PROBLEM REQUIREMENTS: Using the data below, set down every line from the one containing "Apramycin 5 mg: 5" through the one containing "Invicta Specialty 29382: 2", inclusive and unchanged. Pictures are to be skipped.

Modification records:
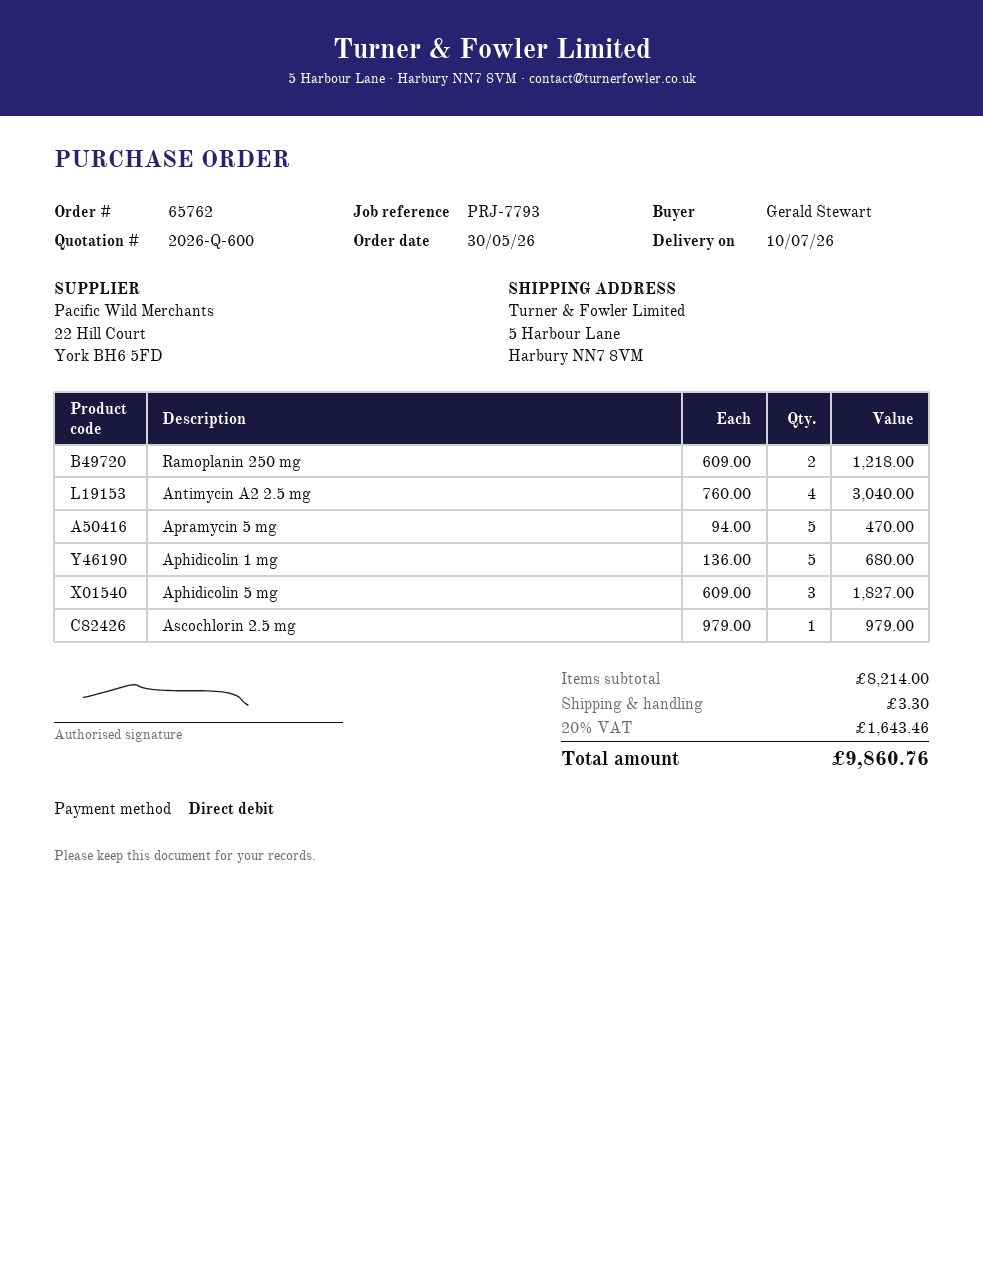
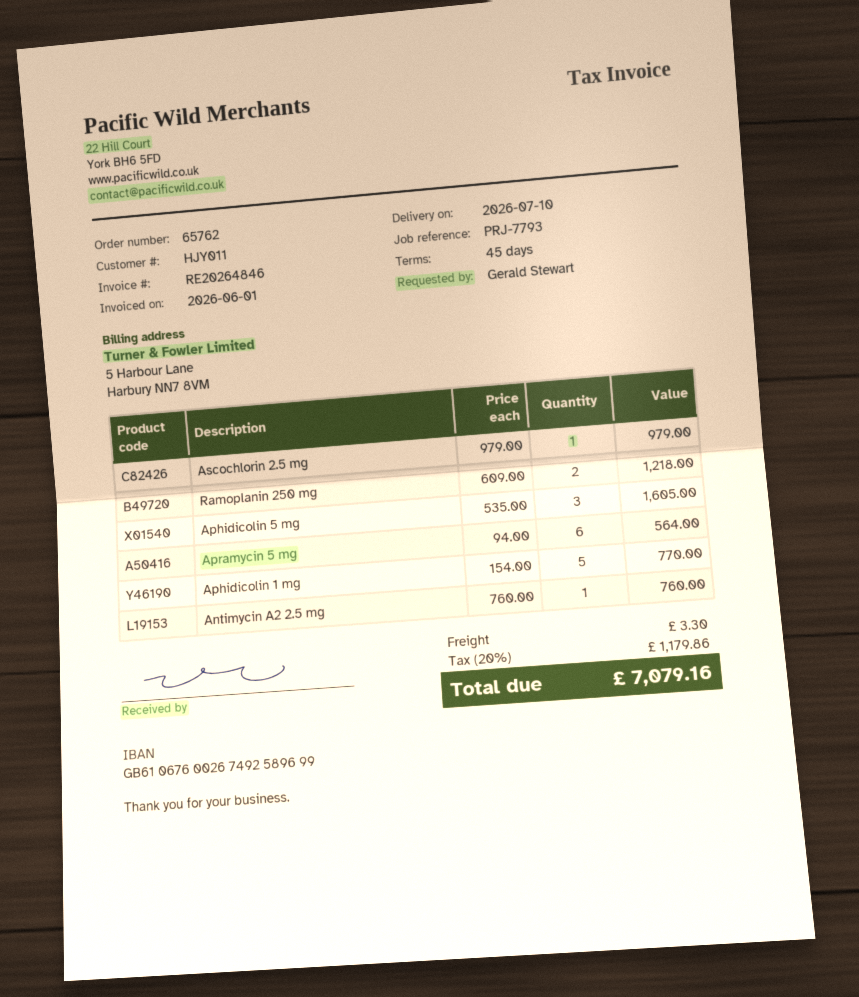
Antimycin A2 2.5 mg: 4 x 760.00 = 3040.00 -> 1 x 760.00 = 760.00
Apramycin 5 mg: 5 x 94.00 = 470.00 -> 6 x 94.00 = 564.00
Aphidicolin 1 mg: 5 x 136.00 = 680.00 -> 5 x 154.00 = 770.00
Aphidicolin 5 mg: 3 x 609.00 = 1827.00 -> 3 x 535.00 = 1605.00
tax: 20% = 1643.46 -> 20% = 1179.86
total: 9860.76 -> 7079.16

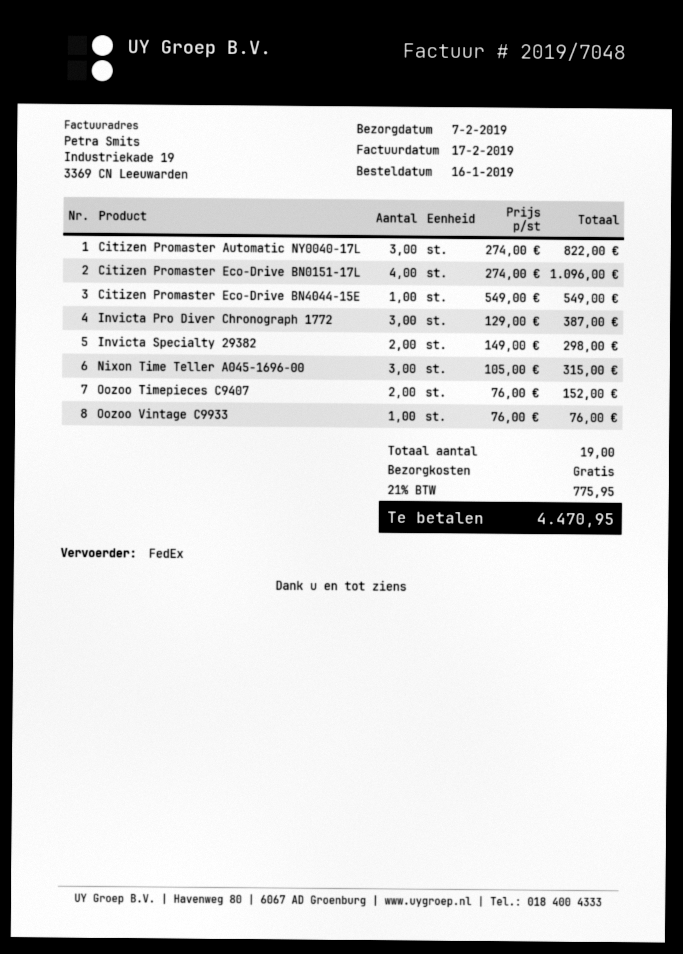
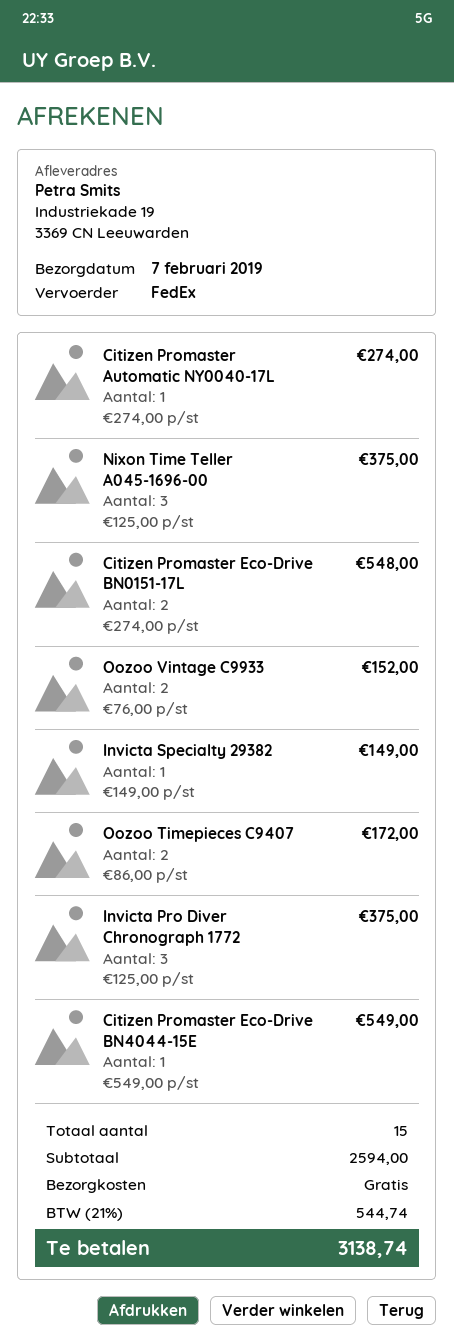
Citizen Promaster Automatic NY0040-17L: 3 x 274.00 = 822.00 -> 1 x 274.00 = 274.00
Citizen Promaster Eco-Drive BN0151-17L: 4 x 274.00 = 1096.00 -> 2 x 274.00 = 548.00
Invicta Pro Diver Chronograph 1772: 3 x 129.00 = 387.00 -> 3 x 125.00 = 375.00
Invicta Specialty 29382: 2 x 149.00 = 298.00 -> 1 x 149.00 = 149.00
Nixon Time Teller A045-1696-00: 3 x 105.00 = 315.00 -> 3 x 125.00 = 375.00
Oozoo Timepieces C9407: 2 x 76.00 = 152.00 -> 2 x 86.00 = 172.00
Oozoo Vintage C9933: 1 x 76.00 = 76.00 -> 2 x 76.00 = 152.00
total quantity: 19 -> 15
tax: 21% = 775.95 -> 21% = 544.74
total: 4470.95 -> 3138.74

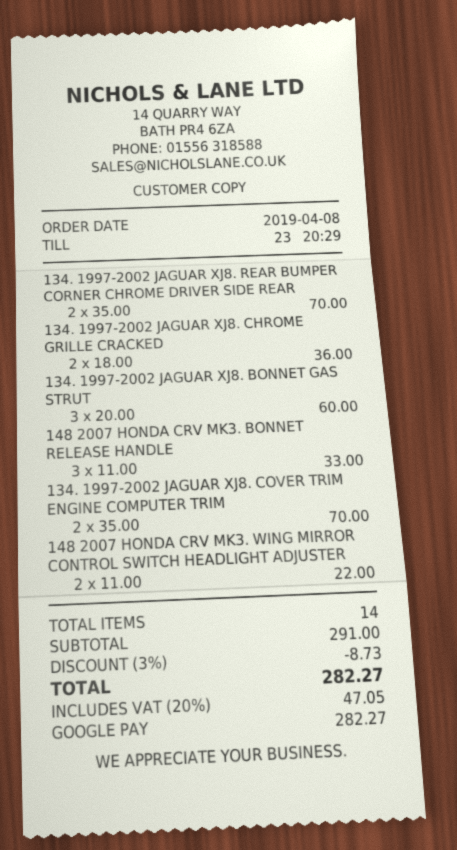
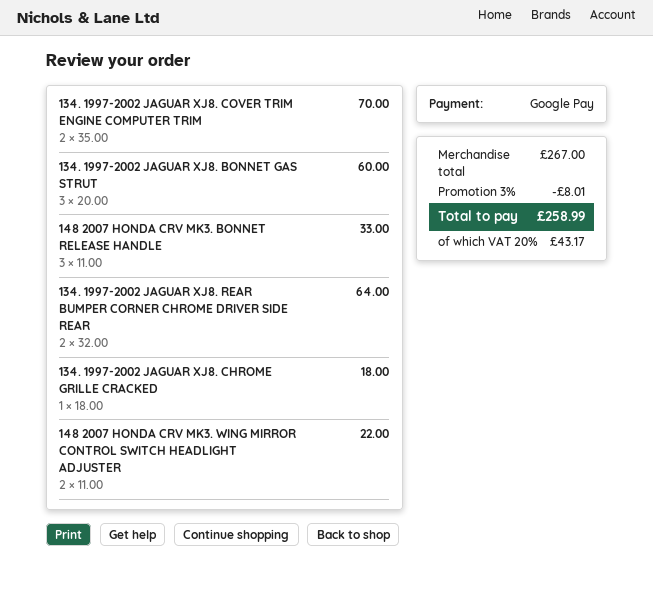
134. 1997-2002 JAGUAR XJ8. REAR BUMPER CORNER CHROME DRIVER SIDE REAR: 2 x 35.00 = 70.00 -> 2 x 32.00 = 64.00
134. 1997-2002 JAGUAR XJ8. CHROME GRILLE CRACKED: 2 x 18.00 = 36.00 -> 1 x 18.00 = 18.00
subtotal: 291.00 -> 267.00
discount: 3% = 8.73 -> 3% = 8.01
tax: 20% = 47.05 -> 20% = 43.17
total: 282.27 -> 258.99

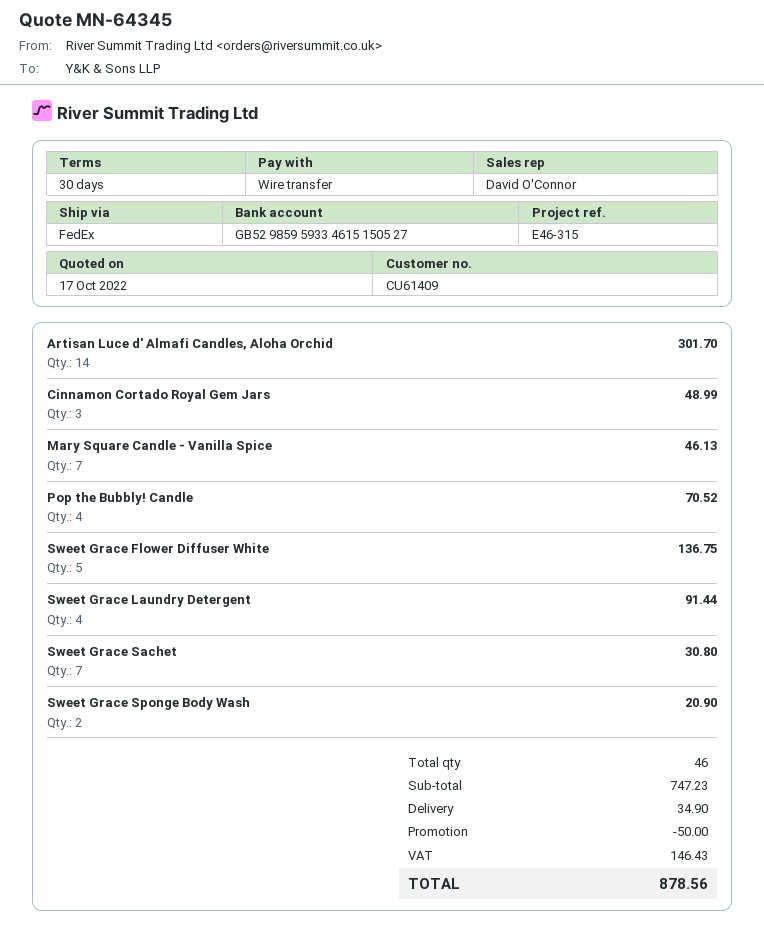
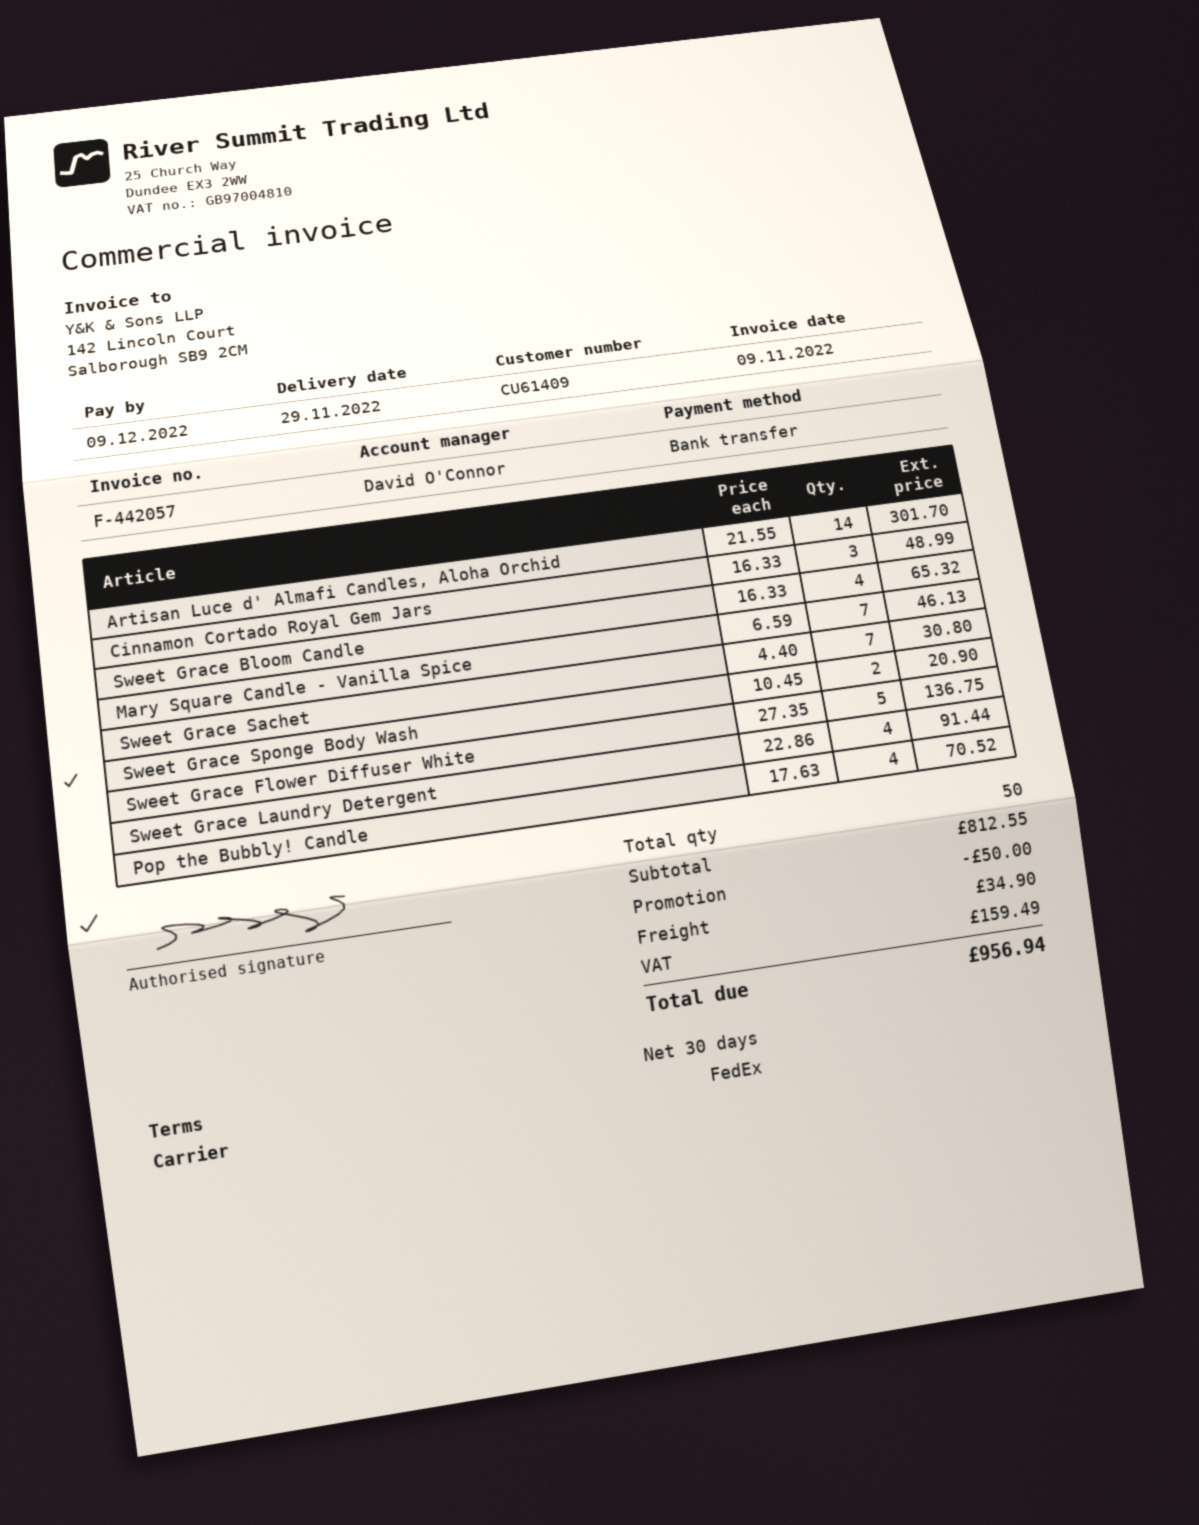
Sweet Grace Bloom Candle: none -> 4 for 65.32
total quantity: 46 -> 50
subtotal: 747.23 -> 812.55
tax: 146.43 -> 159.49
total: 878.56 -> 956.94

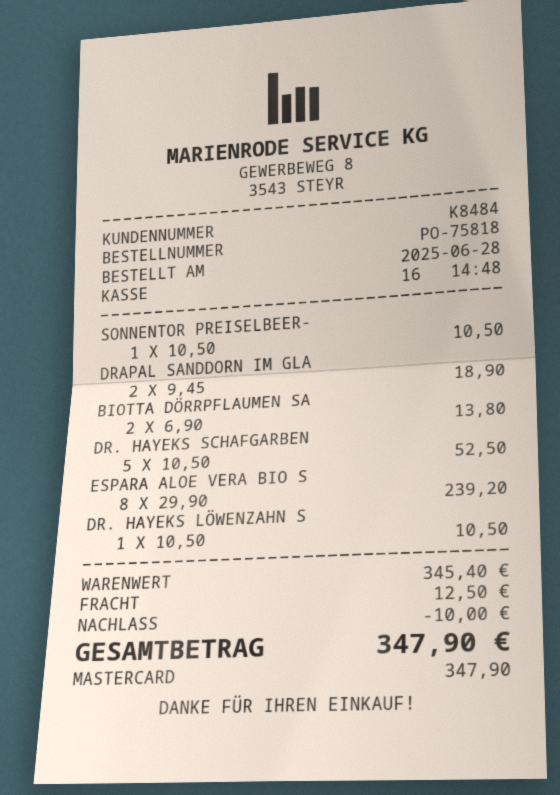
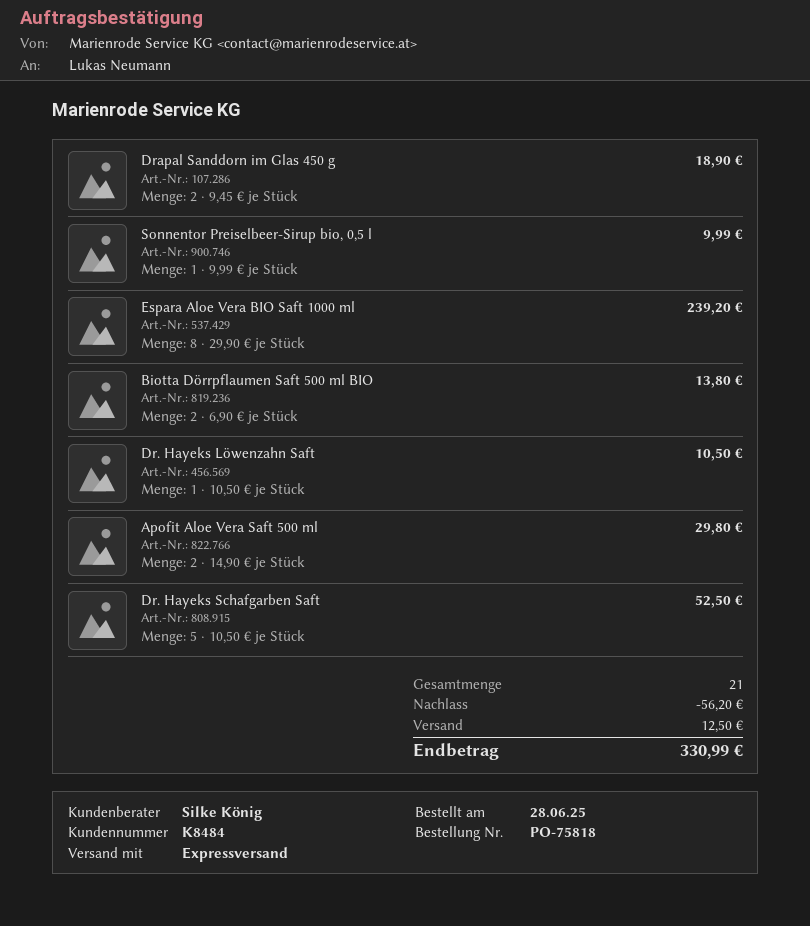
SONNENTOR PREISELBEER-: 1 x 10.50 = 10.50 -> 1 x 9.99 = 9.99
Apofit Aloe Vera Saft 500 ml: none -> 2 x 14.90 = 29.80
discount: 10.00 -> 56.20
total: 347.90 -> 330.99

WRITTEN ANSWER:
Apramycin 5 mg: 5 x 94.00 = 470.00 -> 6 x 94.00 = 564.00
Aphidicolin 1 mg: 5 x 136.00 = 680.00 -> 5 x 154.00 = 770.00
Aphidicolin 5 mg: 3 x 609.00 = 1827.00 -> 3 x 535.00 = 1605.00
tax: 20% = 1643.46 -> 20% = 1179.86
total: 9860.76 -> 7079.16

Citizen Promaster Automatic NY0040-17L: 3 x 274.00 = 822.00 -> 1 x 274.00 = 274.00
Citizen Promaster Eco-Drive BN0151-17L: 4 x 274.00 = 1096.00 -> 2 x 274.00 = 548.00
Invicta Pro Diver Chronograph 1772: 3 x 129.00 = 387.00 -> 3 x 125.00 = 375.00
Invicta Specialty 29382: 2 x 149.00 = 298.00 -> 1 x 149.00 = 149.00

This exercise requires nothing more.